Dame June Munro Raine (' Harris; born 1952), is a British doctor who served as the chief executive officer of the Medicines and Healthcare products Regulatory Agency (MHRA) in the United Kingdom. Raine spent much of her career in the Medicines Division of the MHRA (and in its predecessor, in the Department of Health).

She came to wider public prominence in December 2020, when the MHRA was the first regulator to approve an mRNA vaccine for use in humans, and the first Western regulator to approve a COVID-19 vaccine, namely Pfizer and BioNTech's, BNT162b2.

==Education==
Raine went to Somerville College, Oxford in 1971, where she obtained a BA degree in physiology in 1974, followed by an MSc in pharmacology in 1975. She subsequently studied at Oxford University Medical School where she obtained her BM BCh medical degree in 1978. Raine became a Member of the Royal College of Physicians (MRCP).

==Career==

===MHRA===

In 1985, Raine joined the Department of Health and Social Security in the Medicines Division, before that function moved to the newly formed MHRA in 2003. In 2006, she was appointed as the director of vigilance and risk management in the Medicines Division, and in September 2019 was appointed CEO of the MHRA.

====COVID-19====

On 2 December 2020, the MHRA became the first medicines regulator in history to approve an mRNA vaccine, granting "emergency authorisation" for BioNTech/Pfizer's BNT162b2 COVID-19 vaccine for "widespread use", seven days after its first Phase III eight-week trial. The Phase III trials for BNT162b2 do not fully complete until January 2023. Raine told reporters "no corners have been cut in approving it", and that "the benefits outweigh any risk".

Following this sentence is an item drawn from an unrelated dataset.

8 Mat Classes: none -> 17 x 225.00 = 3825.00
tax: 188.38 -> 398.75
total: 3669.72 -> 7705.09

The authorisation drew criticism from EU legislators, who called the MHRA's decision "hasty" and "problematic", and the European Medicines Agency (EMA) issued a statement that a longer approval procedure was needed using more detailed evidence and checks than the EMA's "emergency authorisation" route as chosen by Raine, given the novel nature of the vaccine and the potential scale of its distribution. The approval also drew initial critical comments from Anthony Fauci, who, after qualification of his comments, said that "Our process is one that takes more time than it takes in the UK. And that's just the reality", and "I did not mean to imply any sloppiness even though it came out that way".

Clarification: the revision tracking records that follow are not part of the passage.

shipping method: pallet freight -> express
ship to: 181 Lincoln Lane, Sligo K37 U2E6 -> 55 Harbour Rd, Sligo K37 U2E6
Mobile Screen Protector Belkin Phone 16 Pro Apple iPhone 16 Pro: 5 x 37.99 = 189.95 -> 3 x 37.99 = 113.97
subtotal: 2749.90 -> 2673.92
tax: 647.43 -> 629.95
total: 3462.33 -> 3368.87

On 2 December, the UK Government stated that the vaccine would be covered by the Vaccine Damage Payment Act 1979 – leading to a statutory £120,000 payment for anyone permanently harmed by the vaccine – and at the same time granted Pfizer legal indemnity. Raine said: "This recommendation has only been given by the MHRA, following the most rigorous scientific assessment of every piece of data, so that it meets the required strict standards of safety, of effectiveness, and of quality. We've also reviewed and agreed the prescribing information, so that the public and health care professionals are very clear and can be very confident that the vaccine is being used in the correct way, understanding what's involved."

On 7 December, Raine defended the MHRA's approval of BNT162b2 in an article she wrote for The Times titled: "Dr June Raine: How we backed a Covid vaccine before rest of the West".

===Other roles===
Raine chaired the European Pharmacovigilance Risk Assessment Committee on behalf of the European Medicines Agency for six years.

==Awards==
She was appointed Commander of the Order of the British Empire (CBE) in the 2009 Birthday Honours and Dame Commander of the Order of the British Empire (DBE) in the 2022 New Year Honours for services to healthcare and the COVID-19 response.

==Personal life==
Raine met her husband, Anthony Evan Gerald Raine, at Oxford University. He died of colon cancer in 1995, at the age of 46. They had two children.